EXERCISE DATA:
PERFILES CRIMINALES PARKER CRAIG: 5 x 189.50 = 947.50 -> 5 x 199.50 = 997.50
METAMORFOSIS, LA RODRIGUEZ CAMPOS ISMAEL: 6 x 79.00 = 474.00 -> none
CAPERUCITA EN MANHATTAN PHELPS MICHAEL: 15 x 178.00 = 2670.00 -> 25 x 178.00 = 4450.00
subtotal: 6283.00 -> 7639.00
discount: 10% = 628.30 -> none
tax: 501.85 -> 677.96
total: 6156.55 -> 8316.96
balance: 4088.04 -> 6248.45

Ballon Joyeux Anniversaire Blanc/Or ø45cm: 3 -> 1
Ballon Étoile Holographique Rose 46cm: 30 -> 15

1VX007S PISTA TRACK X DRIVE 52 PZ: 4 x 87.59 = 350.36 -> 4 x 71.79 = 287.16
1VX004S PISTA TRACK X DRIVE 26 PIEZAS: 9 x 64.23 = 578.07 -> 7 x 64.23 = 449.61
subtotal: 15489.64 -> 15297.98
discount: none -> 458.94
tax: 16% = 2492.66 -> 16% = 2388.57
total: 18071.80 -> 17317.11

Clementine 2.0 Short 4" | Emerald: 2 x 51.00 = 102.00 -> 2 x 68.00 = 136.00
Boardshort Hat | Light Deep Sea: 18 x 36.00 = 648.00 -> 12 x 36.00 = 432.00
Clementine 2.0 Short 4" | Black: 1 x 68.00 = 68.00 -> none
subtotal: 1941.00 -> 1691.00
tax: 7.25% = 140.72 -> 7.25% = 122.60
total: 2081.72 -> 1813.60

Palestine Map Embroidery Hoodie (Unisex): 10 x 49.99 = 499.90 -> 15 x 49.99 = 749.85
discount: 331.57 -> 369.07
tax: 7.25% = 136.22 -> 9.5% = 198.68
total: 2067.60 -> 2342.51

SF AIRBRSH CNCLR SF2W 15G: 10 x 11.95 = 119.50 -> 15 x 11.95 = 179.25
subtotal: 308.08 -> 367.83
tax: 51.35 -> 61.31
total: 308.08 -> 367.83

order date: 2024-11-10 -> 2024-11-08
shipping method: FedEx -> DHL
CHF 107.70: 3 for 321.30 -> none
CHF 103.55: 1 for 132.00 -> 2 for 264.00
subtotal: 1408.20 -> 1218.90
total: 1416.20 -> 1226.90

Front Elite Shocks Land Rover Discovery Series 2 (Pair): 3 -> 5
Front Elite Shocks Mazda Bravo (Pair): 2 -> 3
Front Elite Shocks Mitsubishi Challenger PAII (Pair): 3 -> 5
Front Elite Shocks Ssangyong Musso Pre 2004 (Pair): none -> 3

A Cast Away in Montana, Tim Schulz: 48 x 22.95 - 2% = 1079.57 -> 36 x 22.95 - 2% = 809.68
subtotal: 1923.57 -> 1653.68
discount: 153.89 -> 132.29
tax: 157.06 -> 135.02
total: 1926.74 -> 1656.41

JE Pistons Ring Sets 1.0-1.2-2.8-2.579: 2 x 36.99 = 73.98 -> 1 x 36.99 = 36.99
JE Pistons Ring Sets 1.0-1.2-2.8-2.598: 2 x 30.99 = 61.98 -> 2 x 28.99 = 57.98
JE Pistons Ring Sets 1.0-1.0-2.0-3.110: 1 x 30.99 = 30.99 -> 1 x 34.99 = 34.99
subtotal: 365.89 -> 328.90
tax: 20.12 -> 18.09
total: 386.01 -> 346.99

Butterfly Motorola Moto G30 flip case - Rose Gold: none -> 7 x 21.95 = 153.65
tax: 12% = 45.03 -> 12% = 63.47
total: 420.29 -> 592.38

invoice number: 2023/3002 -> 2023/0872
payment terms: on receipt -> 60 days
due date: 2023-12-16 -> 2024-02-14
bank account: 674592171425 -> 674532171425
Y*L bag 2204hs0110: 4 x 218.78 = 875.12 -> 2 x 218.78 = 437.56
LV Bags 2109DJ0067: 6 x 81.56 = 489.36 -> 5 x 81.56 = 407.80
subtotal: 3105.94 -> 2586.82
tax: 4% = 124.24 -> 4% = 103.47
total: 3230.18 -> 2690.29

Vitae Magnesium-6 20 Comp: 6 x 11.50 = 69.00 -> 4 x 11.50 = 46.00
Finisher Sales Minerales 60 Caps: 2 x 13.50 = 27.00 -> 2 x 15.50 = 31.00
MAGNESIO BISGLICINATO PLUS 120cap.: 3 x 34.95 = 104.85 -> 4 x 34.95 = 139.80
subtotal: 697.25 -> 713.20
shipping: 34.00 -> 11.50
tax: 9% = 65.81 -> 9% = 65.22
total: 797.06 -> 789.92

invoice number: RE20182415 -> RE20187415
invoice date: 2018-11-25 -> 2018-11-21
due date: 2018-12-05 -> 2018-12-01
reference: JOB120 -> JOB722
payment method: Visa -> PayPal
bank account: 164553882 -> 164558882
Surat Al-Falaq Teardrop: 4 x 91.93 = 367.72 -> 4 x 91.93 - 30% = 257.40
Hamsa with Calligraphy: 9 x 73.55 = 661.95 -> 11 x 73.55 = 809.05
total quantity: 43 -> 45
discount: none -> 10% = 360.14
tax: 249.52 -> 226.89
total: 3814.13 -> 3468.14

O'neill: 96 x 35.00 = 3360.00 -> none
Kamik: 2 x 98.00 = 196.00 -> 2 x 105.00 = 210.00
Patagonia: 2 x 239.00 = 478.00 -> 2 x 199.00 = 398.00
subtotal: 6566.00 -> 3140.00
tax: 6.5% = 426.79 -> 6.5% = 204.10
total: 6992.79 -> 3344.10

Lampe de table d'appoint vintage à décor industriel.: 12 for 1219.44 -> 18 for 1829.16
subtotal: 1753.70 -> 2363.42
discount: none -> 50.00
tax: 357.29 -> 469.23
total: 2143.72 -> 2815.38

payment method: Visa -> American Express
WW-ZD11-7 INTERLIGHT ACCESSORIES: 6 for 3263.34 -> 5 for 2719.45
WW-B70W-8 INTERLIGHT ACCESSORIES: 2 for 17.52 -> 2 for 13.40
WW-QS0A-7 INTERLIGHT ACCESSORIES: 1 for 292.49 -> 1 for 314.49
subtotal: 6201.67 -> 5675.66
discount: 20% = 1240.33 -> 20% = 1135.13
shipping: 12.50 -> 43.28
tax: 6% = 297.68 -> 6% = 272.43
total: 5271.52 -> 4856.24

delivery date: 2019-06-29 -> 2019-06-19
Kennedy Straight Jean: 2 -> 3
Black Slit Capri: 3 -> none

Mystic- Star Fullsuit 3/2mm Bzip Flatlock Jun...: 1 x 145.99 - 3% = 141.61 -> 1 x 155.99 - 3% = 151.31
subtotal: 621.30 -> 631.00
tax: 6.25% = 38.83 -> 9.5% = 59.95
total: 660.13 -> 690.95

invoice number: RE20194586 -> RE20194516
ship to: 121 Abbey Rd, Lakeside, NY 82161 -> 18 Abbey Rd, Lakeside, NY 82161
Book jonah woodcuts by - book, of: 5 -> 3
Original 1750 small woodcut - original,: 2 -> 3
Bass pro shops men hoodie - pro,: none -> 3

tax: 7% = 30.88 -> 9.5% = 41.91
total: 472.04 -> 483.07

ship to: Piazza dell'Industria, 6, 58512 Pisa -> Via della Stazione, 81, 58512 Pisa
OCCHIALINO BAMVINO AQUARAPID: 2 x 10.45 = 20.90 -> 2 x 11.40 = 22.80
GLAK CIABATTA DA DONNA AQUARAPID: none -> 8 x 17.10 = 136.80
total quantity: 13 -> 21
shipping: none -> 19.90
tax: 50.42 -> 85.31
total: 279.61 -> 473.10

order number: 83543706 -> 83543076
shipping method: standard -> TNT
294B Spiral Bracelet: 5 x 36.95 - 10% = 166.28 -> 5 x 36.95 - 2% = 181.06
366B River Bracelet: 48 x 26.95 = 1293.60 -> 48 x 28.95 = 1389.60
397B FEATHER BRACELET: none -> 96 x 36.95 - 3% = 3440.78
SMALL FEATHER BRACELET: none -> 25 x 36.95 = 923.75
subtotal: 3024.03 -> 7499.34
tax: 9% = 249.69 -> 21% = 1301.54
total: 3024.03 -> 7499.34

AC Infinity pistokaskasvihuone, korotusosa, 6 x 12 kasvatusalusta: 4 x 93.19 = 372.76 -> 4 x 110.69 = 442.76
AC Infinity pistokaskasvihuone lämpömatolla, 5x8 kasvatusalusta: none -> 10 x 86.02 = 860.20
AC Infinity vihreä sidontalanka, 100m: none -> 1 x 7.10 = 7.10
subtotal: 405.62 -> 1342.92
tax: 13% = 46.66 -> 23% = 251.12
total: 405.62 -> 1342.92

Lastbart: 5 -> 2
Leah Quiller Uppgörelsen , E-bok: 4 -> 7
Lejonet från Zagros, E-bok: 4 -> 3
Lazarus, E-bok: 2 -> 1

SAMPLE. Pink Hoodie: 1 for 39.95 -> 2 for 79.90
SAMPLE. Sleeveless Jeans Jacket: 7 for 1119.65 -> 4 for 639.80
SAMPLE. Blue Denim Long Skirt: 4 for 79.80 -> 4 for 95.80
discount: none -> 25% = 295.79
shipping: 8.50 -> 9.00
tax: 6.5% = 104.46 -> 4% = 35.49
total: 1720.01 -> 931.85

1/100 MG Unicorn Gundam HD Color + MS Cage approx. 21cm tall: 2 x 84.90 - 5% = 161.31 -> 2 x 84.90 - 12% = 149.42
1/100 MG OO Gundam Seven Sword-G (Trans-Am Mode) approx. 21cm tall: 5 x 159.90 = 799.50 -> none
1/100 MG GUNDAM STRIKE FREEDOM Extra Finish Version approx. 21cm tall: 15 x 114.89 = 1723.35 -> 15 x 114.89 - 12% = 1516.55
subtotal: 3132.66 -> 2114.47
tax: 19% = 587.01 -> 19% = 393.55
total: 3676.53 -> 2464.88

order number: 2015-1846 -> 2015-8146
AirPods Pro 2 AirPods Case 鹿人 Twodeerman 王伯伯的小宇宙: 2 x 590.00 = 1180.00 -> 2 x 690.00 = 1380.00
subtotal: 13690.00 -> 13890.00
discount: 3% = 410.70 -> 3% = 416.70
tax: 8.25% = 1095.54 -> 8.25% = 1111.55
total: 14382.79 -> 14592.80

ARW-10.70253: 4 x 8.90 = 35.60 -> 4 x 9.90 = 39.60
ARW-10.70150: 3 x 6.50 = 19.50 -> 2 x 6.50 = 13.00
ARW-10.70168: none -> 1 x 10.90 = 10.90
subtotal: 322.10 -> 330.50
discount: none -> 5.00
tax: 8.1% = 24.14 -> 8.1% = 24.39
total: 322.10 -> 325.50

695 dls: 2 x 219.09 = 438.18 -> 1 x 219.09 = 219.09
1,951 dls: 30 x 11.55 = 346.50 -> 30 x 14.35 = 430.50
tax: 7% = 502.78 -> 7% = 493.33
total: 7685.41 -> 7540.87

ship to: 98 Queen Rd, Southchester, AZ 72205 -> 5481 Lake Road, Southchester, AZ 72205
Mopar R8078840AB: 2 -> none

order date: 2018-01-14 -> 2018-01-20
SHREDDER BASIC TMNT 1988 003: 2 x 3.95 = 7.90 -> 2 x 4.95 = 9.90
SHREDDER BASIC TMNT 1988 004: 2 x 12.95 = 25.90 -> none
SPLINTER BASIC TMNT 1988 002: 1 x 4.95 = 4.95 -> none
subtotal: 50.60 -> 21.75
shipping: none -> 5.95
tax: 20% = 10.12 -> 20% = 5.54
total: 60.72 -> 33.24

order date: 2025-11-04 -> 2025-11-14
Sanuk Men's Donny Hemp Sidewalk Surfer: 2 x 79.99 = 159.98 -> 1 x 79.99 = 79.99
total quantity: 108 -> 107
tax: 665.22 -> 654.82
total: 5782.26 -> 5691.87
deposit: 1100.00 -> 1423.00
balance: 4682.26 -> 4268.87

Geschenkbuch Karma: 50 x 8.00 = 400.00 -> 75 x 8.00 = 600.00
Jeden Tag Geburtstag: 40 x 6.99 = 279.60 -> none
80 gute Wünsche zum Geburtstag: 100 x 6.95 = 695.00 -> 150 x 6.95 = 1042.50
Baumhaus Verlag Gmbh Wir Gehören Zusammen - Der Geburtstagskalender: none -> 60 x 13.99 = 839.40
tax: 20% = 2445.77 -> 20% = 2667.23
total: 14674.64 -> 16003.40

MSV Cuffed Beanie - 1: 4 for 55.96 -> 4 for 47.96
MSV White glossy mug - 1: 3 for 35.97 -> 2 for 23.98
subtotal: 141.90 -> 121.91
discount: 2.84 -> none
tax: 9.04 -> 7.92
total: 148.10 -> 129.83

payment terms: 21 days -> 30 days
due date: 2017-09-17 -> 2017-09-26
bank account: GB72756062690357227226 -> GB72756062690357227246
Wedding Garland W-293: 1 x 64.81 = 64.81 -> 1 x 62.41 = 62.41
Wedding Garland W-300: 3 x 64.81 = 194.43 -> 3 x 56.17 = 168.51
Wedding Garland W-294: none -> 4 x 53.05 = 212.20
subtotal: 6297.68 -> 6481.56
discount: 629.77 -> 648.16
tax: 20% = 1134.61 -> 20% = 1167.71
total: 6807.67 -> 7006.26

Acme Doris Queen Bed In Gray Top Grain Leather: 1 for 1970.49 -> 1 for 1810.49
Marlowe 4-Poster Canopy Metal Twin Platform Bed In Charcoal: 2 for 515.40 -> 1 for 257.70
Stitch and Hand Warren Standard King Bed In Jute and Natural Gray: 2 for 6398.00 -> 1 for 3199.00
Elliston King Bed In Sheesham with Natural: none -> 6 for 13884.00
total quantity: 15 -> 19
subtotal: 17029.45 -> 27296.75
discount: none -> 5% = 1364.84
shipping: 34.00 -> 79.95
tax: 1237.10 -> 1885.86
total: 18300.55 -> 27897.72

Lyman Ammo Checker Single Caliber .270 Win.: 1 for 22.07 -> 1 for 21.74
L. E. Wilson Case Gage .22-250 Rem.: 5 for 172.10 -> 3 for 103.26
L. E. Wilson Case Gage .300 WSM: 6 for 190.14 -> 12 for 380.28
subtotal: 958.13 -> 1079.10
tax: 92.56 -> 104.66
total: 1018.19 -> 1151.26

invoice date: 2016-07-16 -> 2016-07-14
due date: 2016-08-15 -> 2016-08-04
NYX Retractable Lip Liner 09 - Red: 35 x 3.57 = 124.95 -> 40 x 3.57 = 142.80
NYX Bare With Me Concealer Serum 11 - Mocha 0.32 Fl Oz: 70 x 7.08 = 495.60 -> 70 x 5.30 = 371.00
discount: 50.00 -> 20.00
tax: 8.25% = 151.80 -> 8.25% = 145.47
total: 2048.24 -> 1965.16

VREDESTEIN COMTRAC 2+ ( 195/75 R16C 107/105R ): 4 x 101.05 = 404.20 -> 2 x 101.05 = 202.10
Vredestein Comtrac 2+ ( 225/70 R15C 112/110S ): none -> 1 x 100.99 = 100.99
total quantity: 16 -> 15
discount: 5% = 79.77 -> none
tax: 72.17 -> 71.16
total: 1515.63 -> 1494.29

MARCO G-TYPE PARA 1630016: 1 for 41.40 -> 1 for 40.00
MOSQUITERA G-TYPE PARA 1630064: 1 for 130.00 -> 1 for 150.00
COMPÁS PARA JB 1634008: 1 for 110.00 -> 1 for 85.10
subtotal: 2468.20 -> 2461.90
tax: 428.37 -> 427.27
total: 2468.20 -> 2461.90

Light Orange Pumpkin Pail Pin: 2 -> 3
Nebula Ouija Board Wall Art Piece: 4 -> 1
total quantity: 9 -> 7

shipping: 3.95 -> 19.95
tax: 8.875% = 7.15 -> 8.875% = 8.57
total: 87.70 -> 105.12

WHAT THIS TASK INVOLVES:
From the entries above, give again exactly the lines running from the line with "tax: 6.5% = 426.79 -> 6.5% = 204.10" to the line with "Lastbart: 5 -> 2"; include both of those lines.

SOLUTION TO THE PROBLEM:
tax: 6.5% = 426.79 -> 6.5% = 204.10
total: 6992.79 -> 3344.10

Lampe de table d'appoint vintage à décor industriel.: 12 for 1219.44 -> 18 for 1829.16
subtotal: 1753.70 -> 2363.42
discount: none -> 50.00
tax: 357.29 -> 469.23
total: 2143.72 -> 2815.38

payment method: Visa -> American Express
WW-ZD11-7 INTERLIGHT ACCESSORIES: 6 for 3263.34 -> 5 for 2719.45
WW-B70W-8 INTERLIGHT ACCESSORIES: 2 for 17.52 -> 2 for 13.40
WW-QS0A-7 INTERLIGHT ACCESSORIES: 1 for 292.49 -> 1 for 314.49
subtotal: 6201.67 -> 5675.66
discount: 20% = 1240.33 -> 20% = 1135.13
shipping: 12.50 -> 43.28
tax: 6% = 297.68 -> 6% = 272.43
total: 5271.52 -> 4856.24

delivery date: 2019-06-29 -> 2019-06-19
Kennedy Straight Jean: 2 -> 3
Black Slit Capri: 3 -> none

Mystic- Star Fullsuit 3/2mm Bzip Flatlock Jun...: 1 x 145.99 - 3% = 141.61 -> 1 x 155.99 - 3% = 151.31
subtotal: 621.30 -> 631.00
tax: 6.25% = 38.83 -> 9.5% = 59.95
total: 660.13 -> 690.95

invoice number: RE20194586 -> RE20194516
ship to: 121 Abbey Rd, Lakeside, NY 82161 -> 18 Abbey Rd, Lakeside, NY 82161
Book jonah woodcuts by - book, of: 5 -> 3
Original 1750 small woodcut - original,: 2 -> 3
Bass pro shops men hoodie - pro,: none -> 3

tax: 7% = 30.88 -> 9.5% = 41.91
total: 472.04 -> 483.07

ship to: Piazza dell'Industria, 6, 58512 Pisa -> Via della Stazione, 81, 58512 Pisa
OCCHIALINO BAMVINO AQUARAPID: 2 x 10.45 = 20.90 -> 2 x 11.40 = 22.80
GLAK CIABATTA DA DONNA AQUARAPID: none -> 8 x 17.10 = 136.80
total quantity: 13 -> 21
shipping: none -> 19.90
tax: 50.42 -> 85.31
total: 279.61 -> 473.10

order number: 83543706 -> 83543076
shipping method: standard -> TNT
294B Spiral Bracelet: 5 x 36.95 - 10% = 166.28 -> 5 x 36.95 - 2% = 181.06
366B River Bracelet: 48 x 26.95 = 1293.60 -> 48 x 28.95 = 1389.60
397B FEATHER BRACELET: none -> 96 x 36.95 - 3% = 3440.78
SMALL FEATHER BRACELET: none -> 25 x 36.95 = 923.75
subtotal: 3024.03 -> 7499.34
tax: 9% = 249.69 -> 21% = 1301.54
total: 3024.03 -> 7499.34

AC Infinity pistokaskasvihuone, korotusosa, 6 x 12 kasvatusalusta: 4 x 93.19 = 372.76 -> 4 x 110.69 = 442.76
AC Infinity pistokaskasvihuone lämpömatolla, 5x8 kasvatusalusta: none -> 10 x 86.02 = 860.20
AC Infinity vihreä sidontalanka, 100m: none -> 1 x 7.10 = 7.10
subtotal: 405.62 -> 1342.92
tax: 13% = 46.66 -> 23% = 251.12
total: 405.62 -> 1342.92

Lastbart: 5 -> 2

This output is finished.